**What to produce**: Exactly reproduce the entries, dropping any pictures from your copy.

** Entries provided follows **

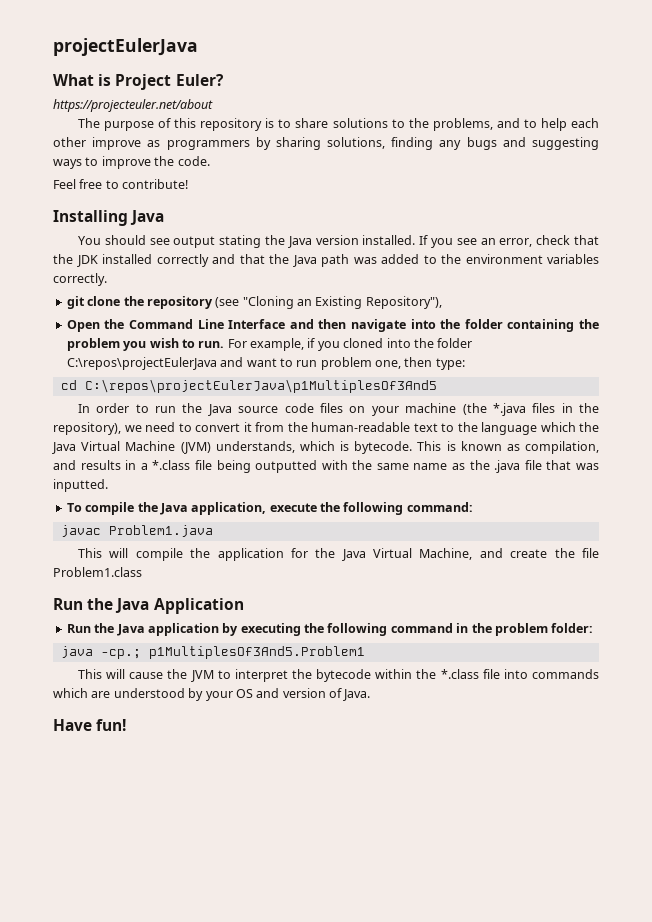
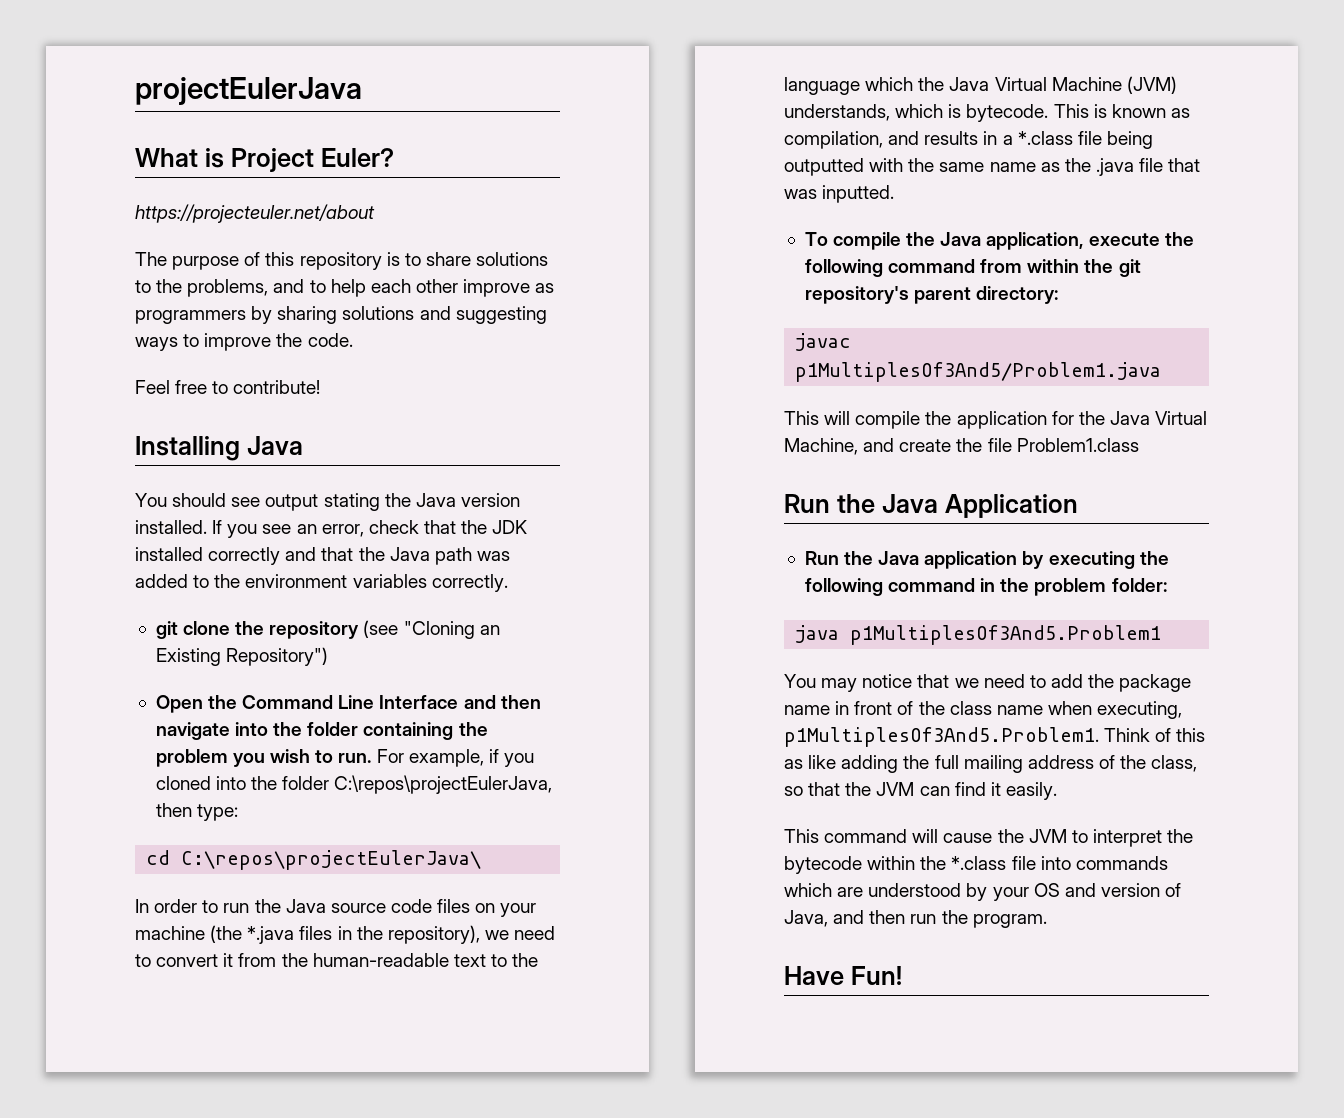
- The purpose of this repository is to share solutions to the problems, and to help each other improve as programmers by sharing solutions, finding any bugs and suggesting ways to improve the code.
+ The purpose of this repository is to share solutions to the problems, and to help each other improve as programmers by sharing solutions and suggesting ways to improve the code.
- git clone the repository (see "Cloning an Existing Repository"),
+ git clone the repository (see "Cloning an Existing Repository")
- For example, if you cloned into the folder C:\repos\projectEulerJava and want to run problem one, then type:
+ For example, if you cloned into the folder C:\repos\projectEulerJava, then type:
- cd C:\repos\projectEulerJava\p1MultiplesOf3And5
+ cd C:\repos\projectEulerJava\
- To compile the Java application, execute the following command:
+ To compile the Java application, execute the following command from within the git repository's parent directory:
- javac Problem1.java
+ javac p1MultiplesOf3And5/Problem1.java
- java -cp.; p1MultiplesOf3And5.Problem1
+ java p1MultiplesOf3And5.Problem1
- This will cause the JVM to interpret the bytecode within the *.class file into commands which are understood by your OS and version of Java.
+ You may notice that we need to add the package name in front of the class name when executing, p1MultiplesOf3And5.Problem1. Think of this as like adding the full mailing address of the class, so that the JVM can find it easily.
+ This command will cause the JVM to interpret the bytecode within the *.class file into commands which are understood by your OS and version of Java, and then run the program.
- Have fun!
+ Have Fun!

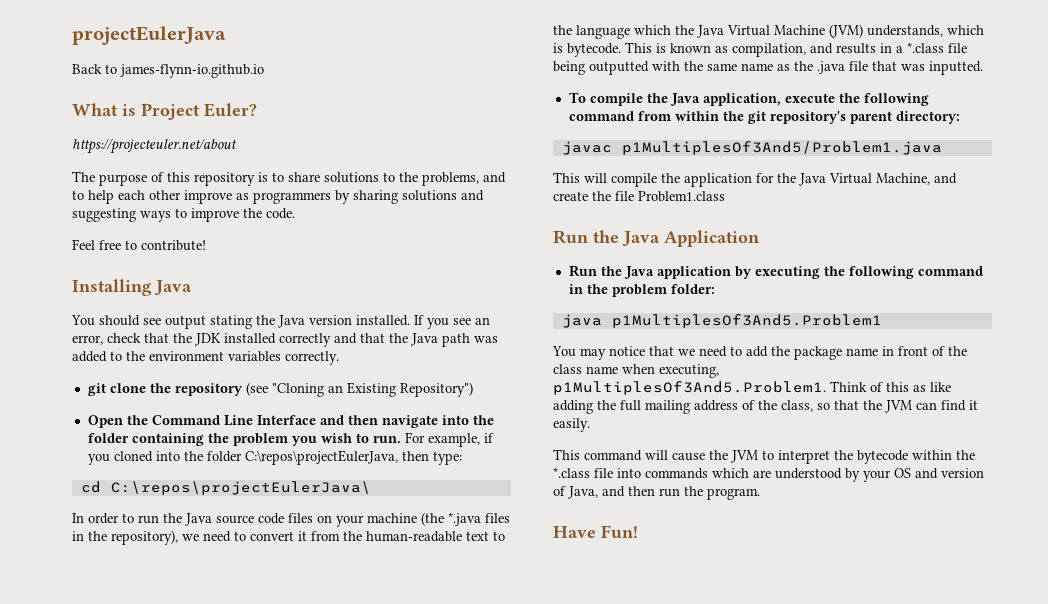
+ Back to james-flynn-io.github.io

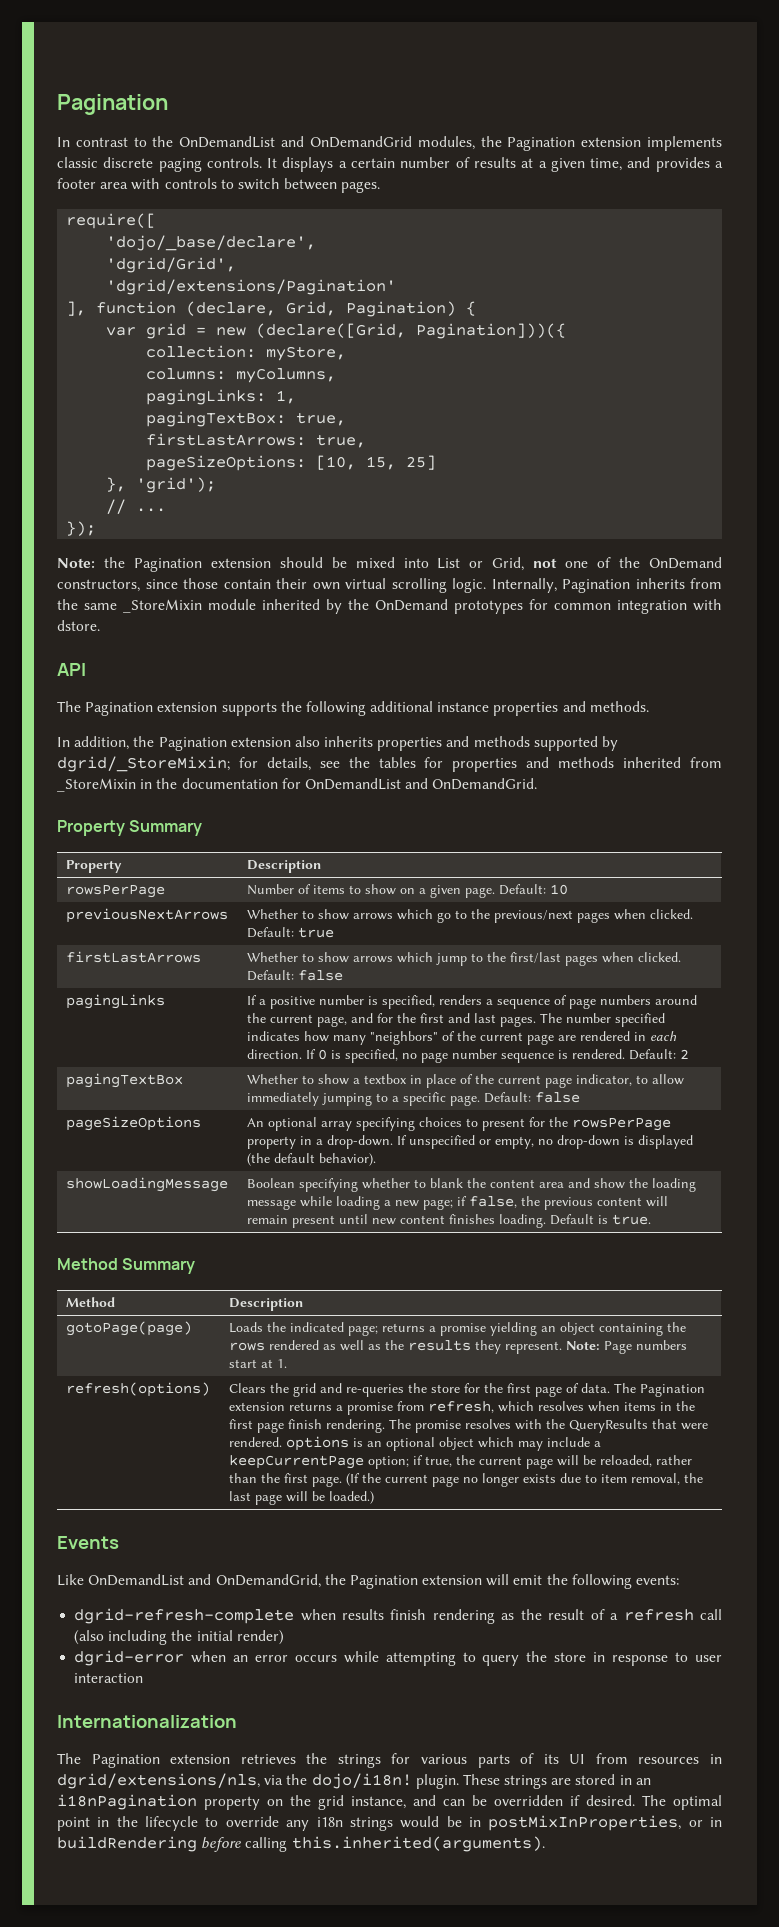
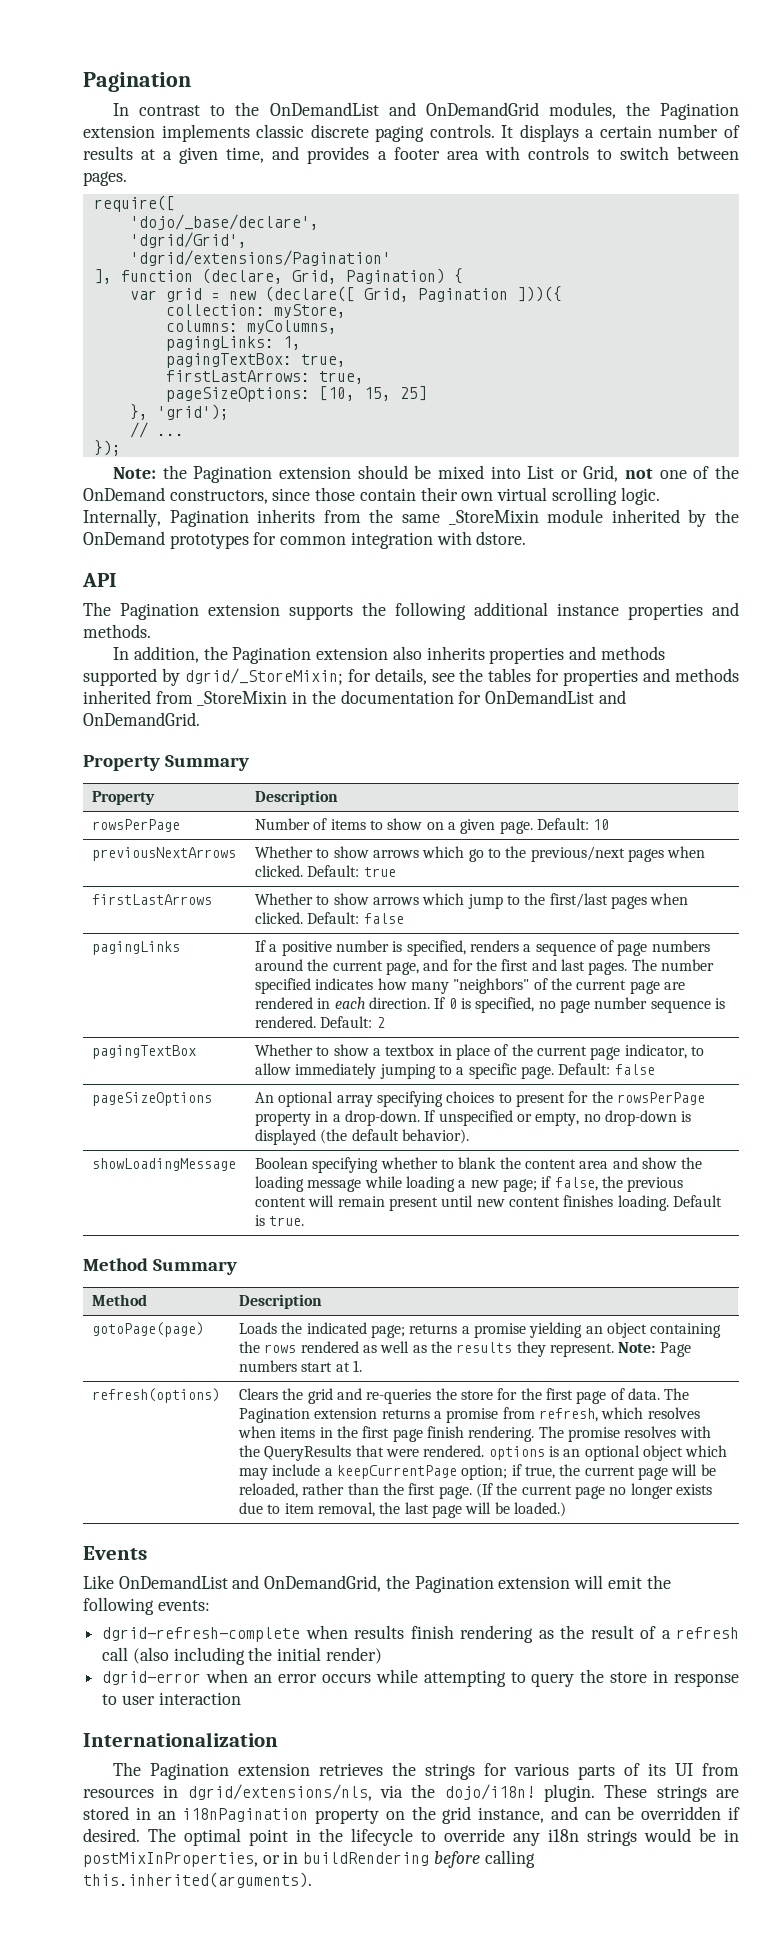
- var grid = new (declare([Grid, Pagination]))({
+ var grid = new (declare([ Grid, Pagination ]))({

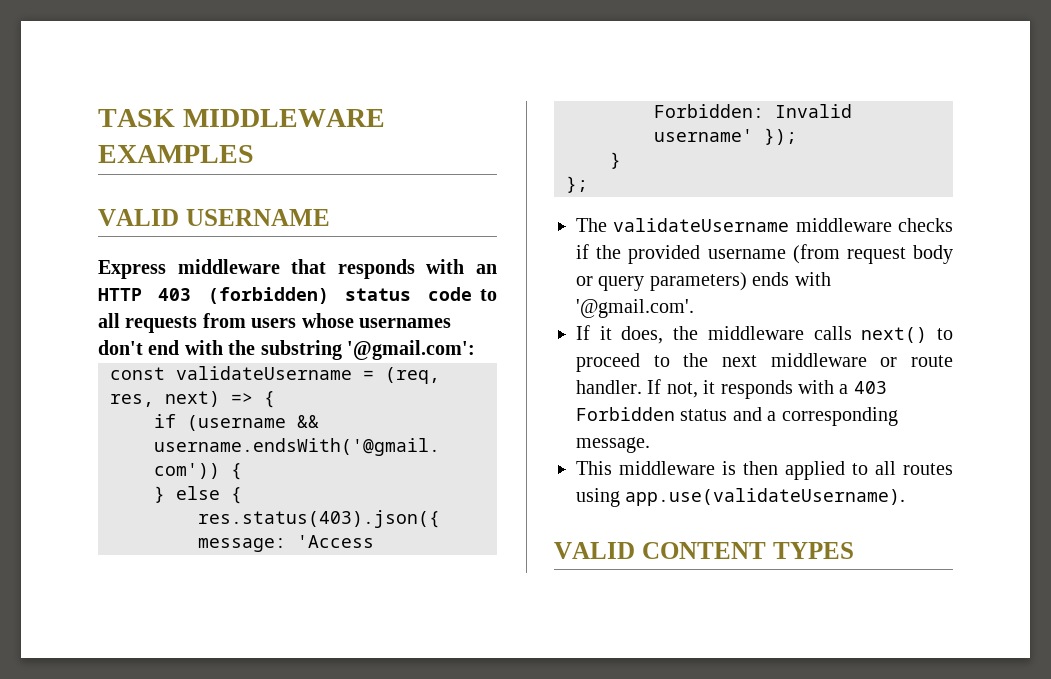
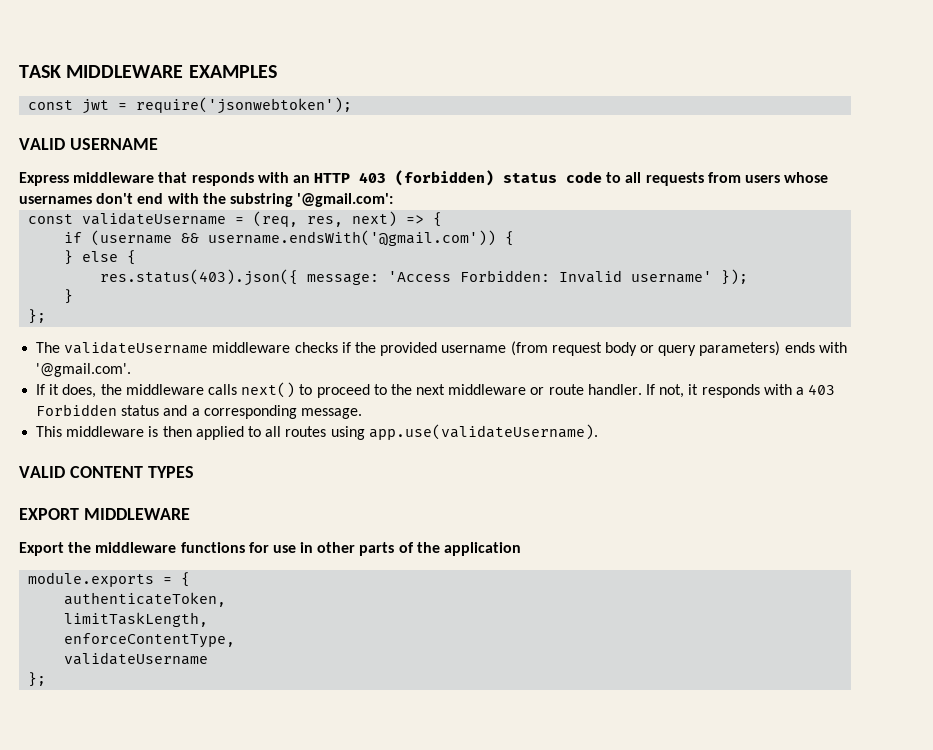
+ const jwt = require('jsonwebtoken');
+ EXPORT MIDDLEWARE
+ Export the middleware functions for use in other parts of the application
+ module.exports = {
+ authenticateToken,
+ limitTaskLength,
+ enforceContentType,
+ validateUsername
+ };

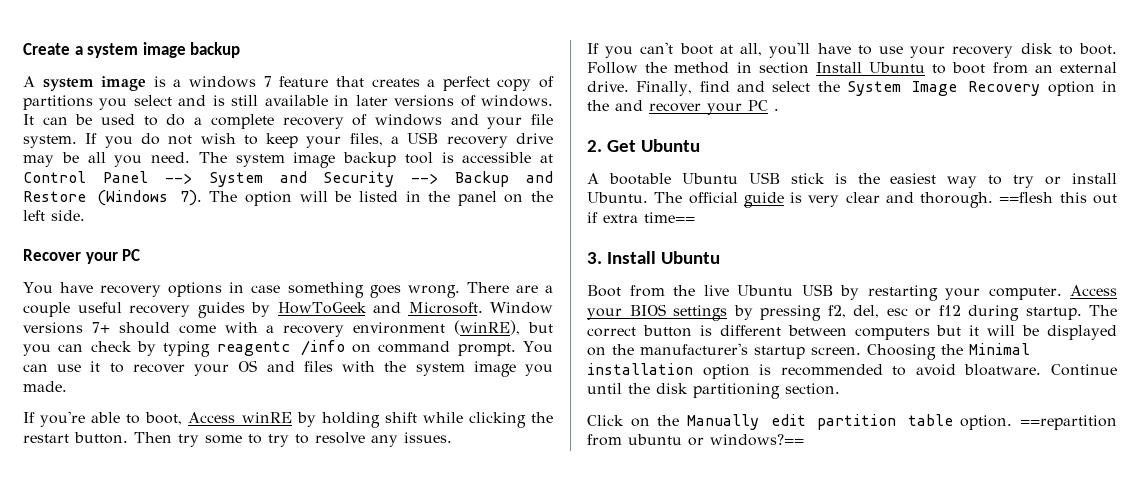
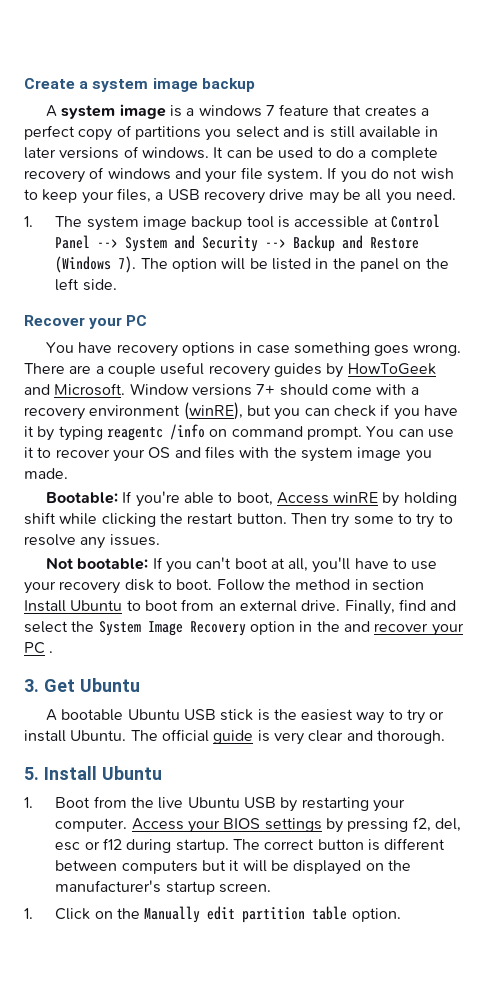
- If you do not wish to keep your files, a USB recovery drive may be all you need. The system image backup tool is accessible at Control Panel --> System and Security --> Backup and Restore (Windows 7).
+ If you do not wish to keep your files, a USB recovery drive may be all you need.
+ 1. The system image backup tool is accessible at Control Panel --> System and Security --> Backup and Restore (Windows 7).
- Window versions 7+ should come with a recovery environment (winRE), but you can check by typing reagentc /info on command prompt.
+ Window versions 7+ should come with a recovery environment (winRE), but you can check if you have it by typing reagentc /info on command prompt.
- If you're able to boot, Access winRE by holding shift while clicking the restart button.
+ Bootable: If you're able to boot, Access winRE by holding shift while clicking the restart button.
- If you can't boot at all, you'll have to use your recovery disk to boot.
+ Not bootable: If you can't boot at all, you'll have to use your recovery disk to boot.
- 2. Get Ubuntu
+ 3. Get Ubuntu
- The official guide is very clear and thorough. ==flesh this out if extra time==
- 3. Install Ubuntu
+ The official guide is very clear and thorough.
+ 5. Install Ubuntu
- Boot from the live Ubuntu USB by restarting your computer.
+ 1. Boot from the live Ubuntu USB by restarting your computer.
- The correct button is different between computers but it will be displayed on the manufacturer's startup screen. Choosing the Minimal installation option is recommended to avoid bloatware. Continue until the disk partitioning section.
- Click on the Manually edit partition table option. ==repartition from ubuntu or windows?==
+ The correct button is different between computers but it will be displayed on the manufacturer's startup screen.
+ 1. Click on the Manually edit partition table option.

** End of Entries provided **

**Expected output**:
- The purpose of this repository is to share solutions to the problems, and to help each other improve as programmers by sharing solutions, finding any bugs and suggesting ways to improve the code.
+ The purpose of this repository is to share solutions to the problems, and to help each other improve as programmers by sharing solutions and suggesting ways to improve the code.
- git clone the repository (see "Cloning an Existing Repository"),
+ git clone the repository (see "Cloning an Existing Repository")
- For example, if you cloned into the folder C:\repos\projectEulerJava and want to run problem one, then type:
+ For example, if you cloned into the folder C:\repos\projectEulerJava, then type:
- cd C:\repos\projectEulerJava\p1MultiplesOf3And5
+ cd C:\repos\projectEulerJava\
- To compile the Java application, execute the following command:
+ To compile the Java application, execute the following command from within the git repository's parent directory:
- javac Problem1.java
+ javac p1MultiplesOf3And5/Problem1.java
- java -cp.; p1MultiplesOf3And5.Problem1
+ java p1MultiplesOf3And5.Problem1
- This will cause the JVM to interpret the bytecode within the *.class file into commands which are understood by your OS and version of Java.
+ You may notice that we need to add the package name in front of the class name when executing, p1MultiplesOf3And5.Problem1. Think of this as like adding the full mailing address of the class, so that the JVM can find it easily.
+ This command will cause the JVM to interpret the bytecode within the *.class file into commands which are understood by your OS and version of Java, and then run the program.
- Have fun!
+ Have Fun!

+ Back to james-flynn-io.github.io

- var grid = new (declare([Grid, Pagination]))({
+ var grid = new (declare([ Grid, Pagination ]))({

+ const jwt = require('jsonwebtoken');
+ EXPORT MIDDLEWARE
+ Export the middleware functions for use in other parts of the application
+ module.exports = {
+ authenticateToken,
+ limitTaskLength,
+ enforceContentType,
+ validateUsername
+ };

- If you do not wish to keep your files, a USB recovery drive may be all you need. The system image backup tool is accessible at Control Panel --> System and Security --> Backup and Restore (Windows 7).
+ If you do not wish to keep your files, a USB recovery drive may be all you need.
+ 1. The system image backup tool is accessible at Control Panel --> System and Security --> Backup and Restore (Windows 7).
- Window versions 7+ should come with a recovery environment (winRE), but you can check by typing reagentc /info on command prompt.
+ Window versions 7+ should come with a recovery environment (winRE), but you can check if you have it by typing reagentc /info on command prompt.
- If you're able to boot, Access winRE by holding shift while clicking the restart button.
+ Bootable: If you're able to boot, Access winRE by holding shift while clicking the restart button.
- If you can't boot at all, you'll have to use your recovery disk to boot.
+ Not bootable: If you can't boot at all, you'll have to use your recovery disk to boot.
- 2. Get Ubuntu
+ 3. Get Ubuntu
- The official guide is very clear and thorough. ==flesh this out if extra time==
- 3. Install Ubuntu
+ The official guide is very clear and thorough.
+ 5. Install Ubuntu
- Boot from the live Ubuntu USB by restarting your computer.
+ 1. Boot from the live Ubuntu USB by restarting your computer.
- The correct button is different between computers but it will be displayed on the manufacturer's startup screen. Choosing the Minimal installation option is recommended to avoid bloatware. Continue until the disk partitioning section.
- Click on the Manually edit partition table option. ==repartition from ubuntu or windows?==
+ The correct button is different between computers but it will be displayed on the manufacturer's startup screen.
+ 1. Click on the Manually edit partition table option.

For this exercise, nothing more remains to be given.